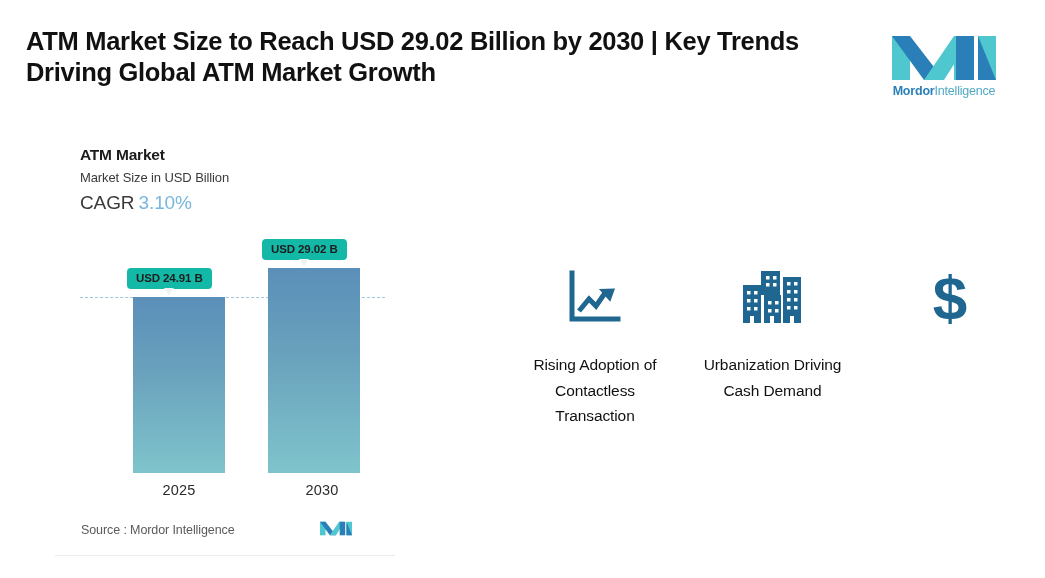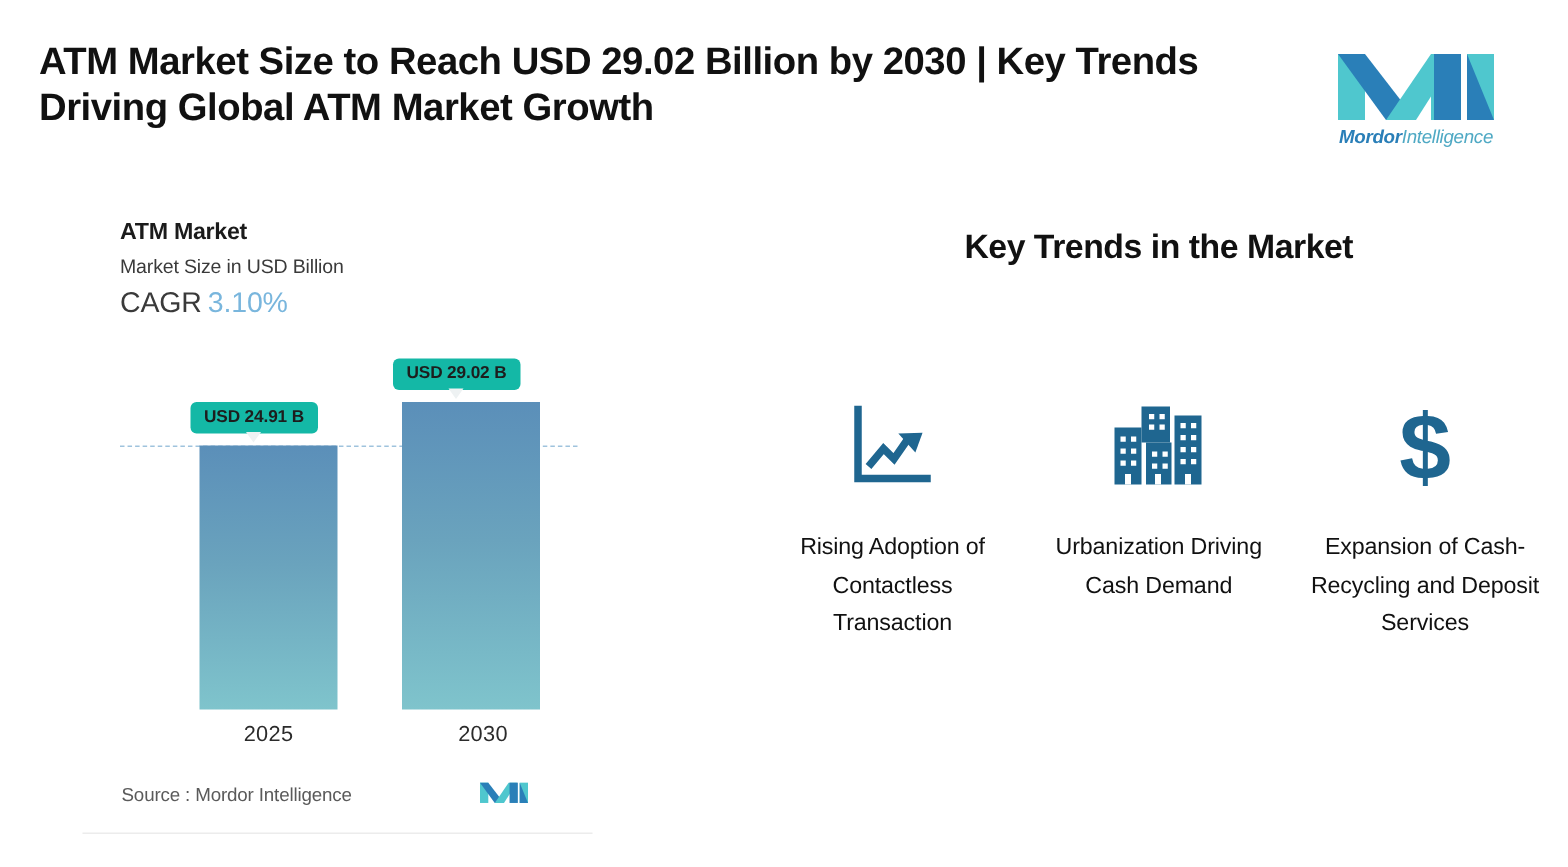--- a/index.html
+++ b/index.html
@@ -59,7 +59,6 @@
     font-size: 12.5px;
     letter-spacing: -0.2px;
     white-space: nowrap;
-    font-style: italic;
   }
   .wm-bold { font-weight: bold; color: #2a7fb8; }
   .wm-light { font-weight: normal; color: #4fa9c4; }

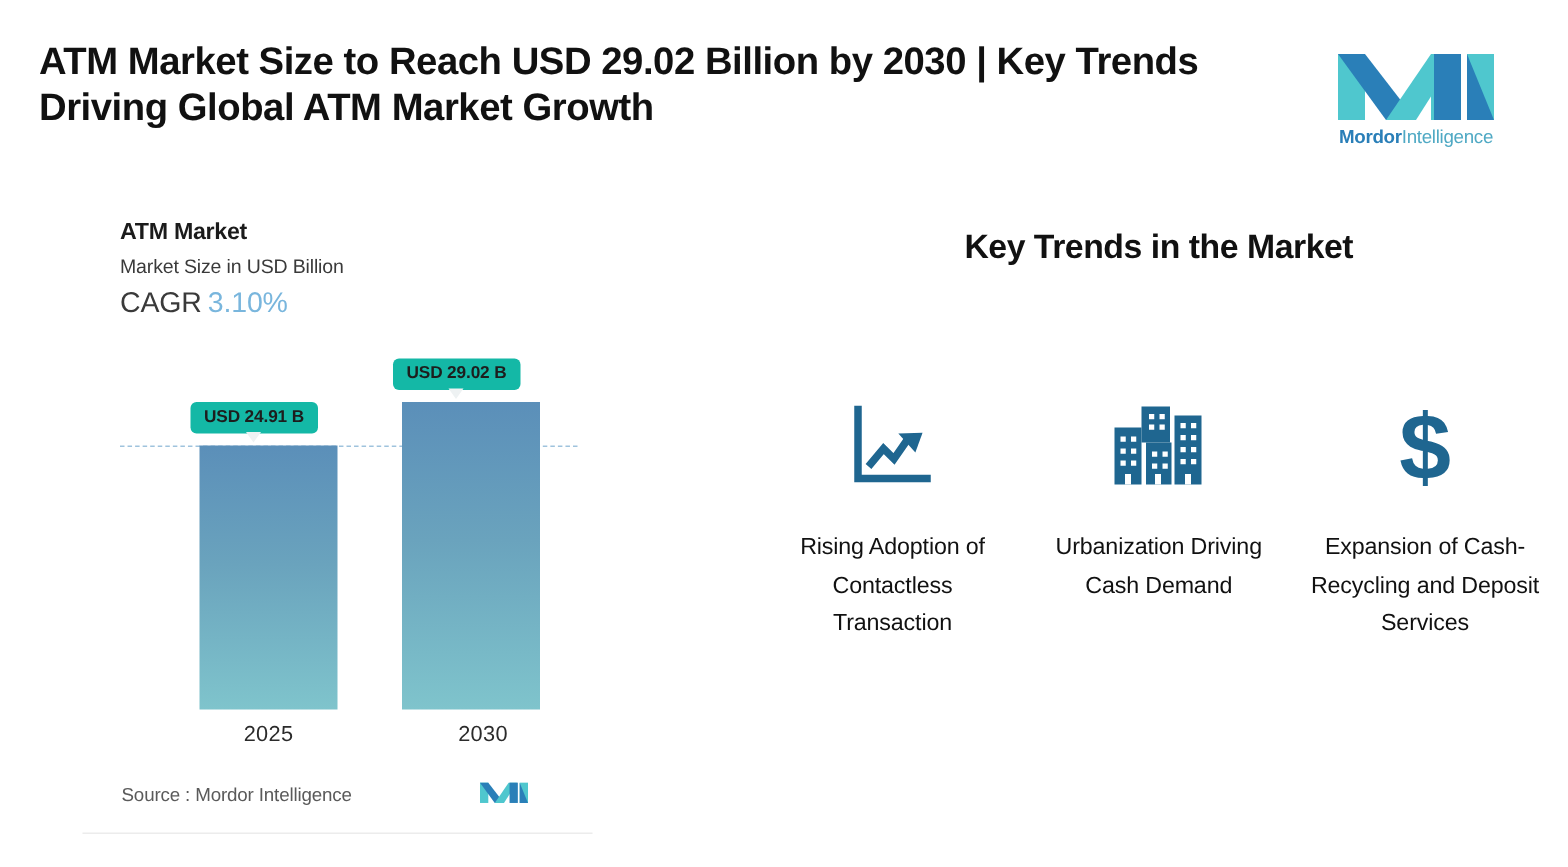--- a/index.html
+++ b/index.html
@@ -293,7 +293,6 @@
 </div>
 
 <div id="trends-panel">
-  <div id="trends-heading">Key Trends in the Market</div>
 
   <div id="trends-row">
 

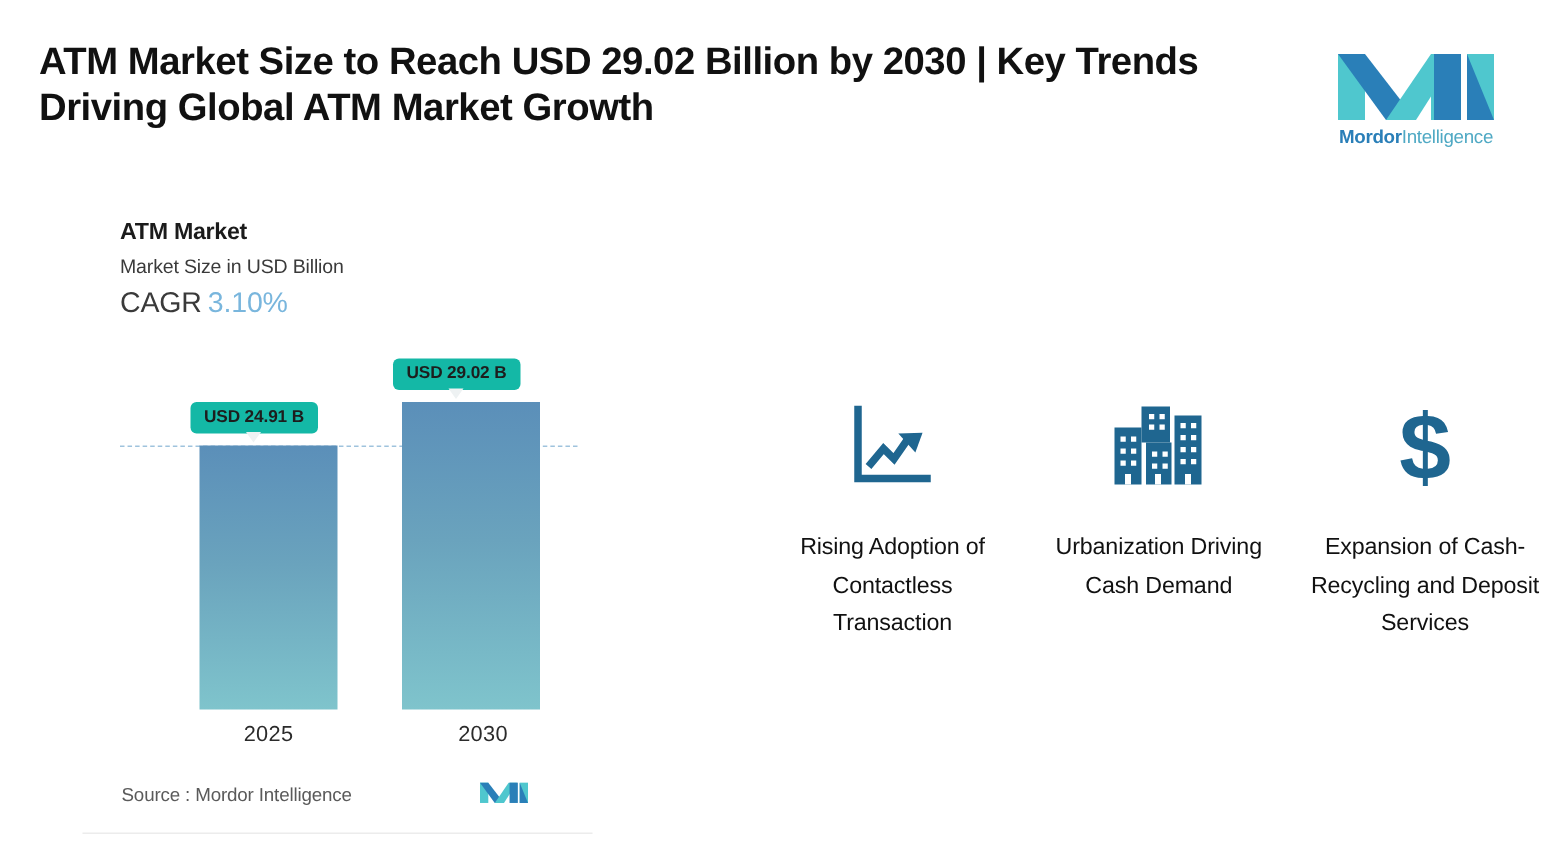--- a/index.html
+++ b/index.html
@@ -356,7 +356,6 @@
           <text x="22" y="52" text-anchor="middle" font-family="'Liberation Sans', sans-serif" font-size="62" font-weight="bold" fill="#1f6690">$</text>
         </svg>
       </div>
-      <div class="trend-label">Expansion of Cash-Recycling and Deposit Services</div>
     </div>
 
   </div>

▸ **What to work on**: Give only the number of lines in the records that contain the string "bold".

▸ **Solution to the exercise**: 2